Nucleolin, a major nucleolar phosphoprotein, is presumed to function in rDNA transcription, rRNA packaging and ribosome assembly. Its primary sequence was highly conserved during evolution and suggests a multi-domain structure. To identify structural elements required for nuclear uptake and nucleolar accumulation of nucleolin, we used site-directed mutagenesis to introduce point- and deletion-mutations into a chicken nucleolin cDNA. Following transient expression in mammalian cells, the intracellular distribution of the corresponding wild-type and mutant proteins was determined by indirect immunofluorescence microscopy.
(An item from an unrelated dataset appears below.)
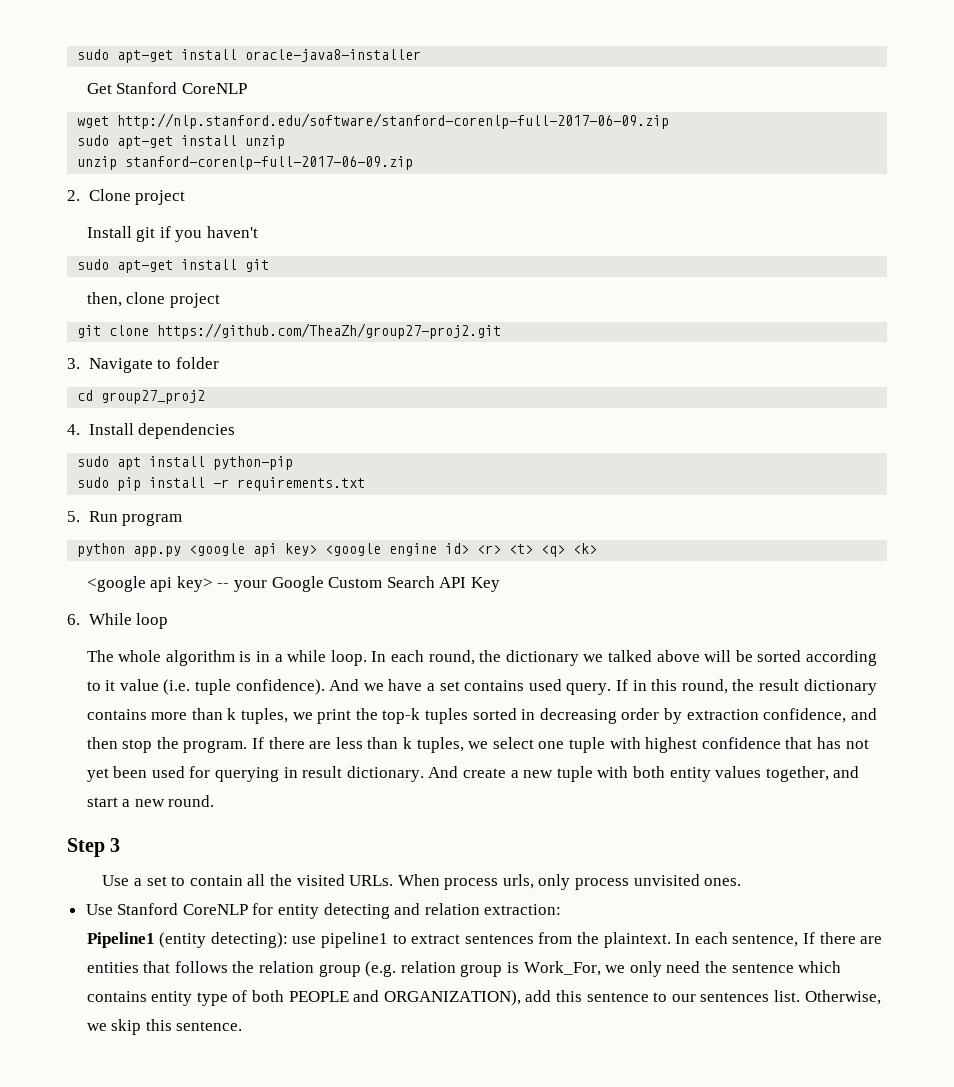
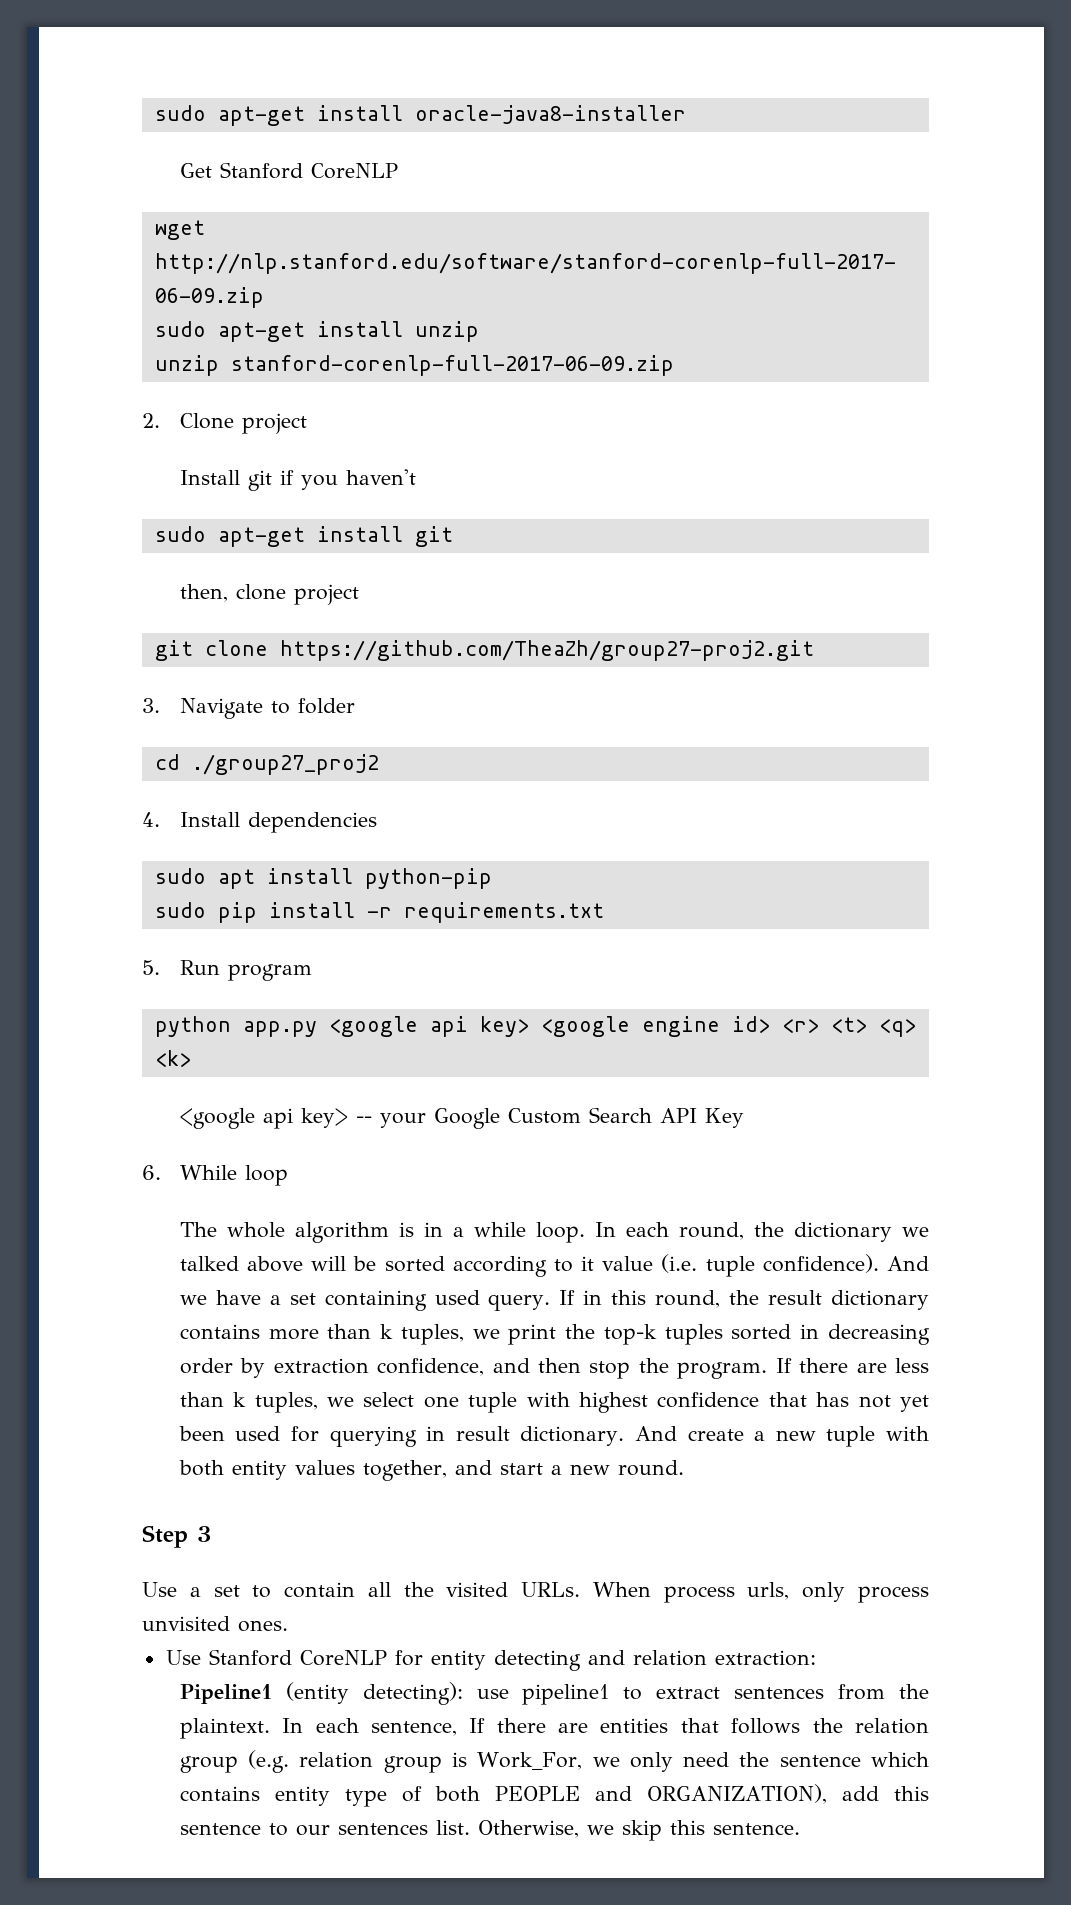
[101,390,206,404] group27_proj2 -> [191,754,379,775] ./group27_proj2
[464,680,525,691] contains -> [324,1290,427,1311] containing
We found that nucleolin contains a functional nuclear localization signal (KRKKEMANKSAPEAKKKK) that conforms exactly to the consensus proposed recently for a bipartite signal (Robbins, J., Dilworth, S.M., Laskey, R.A. and Dingwall, C. (1991) Cell 64, 615-623). Concerning nucleolar localization, we found that the N-terminal 250 amino acids of nucleolin are dispensible, but deletion of either the centrally located RNA-binding motifs (the RNP domain) or the glycine/arginine-rich C terminus (the GR domain) resulted in an exclusively nucleoplasmic distribution. Although both of these latter domains were required for correct subcellular localization of nucleolin, they were not sufficient to target non-nucleolar proteins to the nucleolus. From these results we conclude that nucleolin does not contain a single, linear nucleolar targeting signal. Instead, we propose that the protein uses a bipartite NLS to enter the nucleus and then accumulates within the nucleolus by virtue of binding to other nucleolar components (probably rRNA) via its RNP and GR domains.
Faculties and Departments:05 Faculty of Science > Departement Biozentrum
05 Faculty of Science > Departement Biozentrum > Former Organization Units Biozentrum > Cell Biology (Nigg)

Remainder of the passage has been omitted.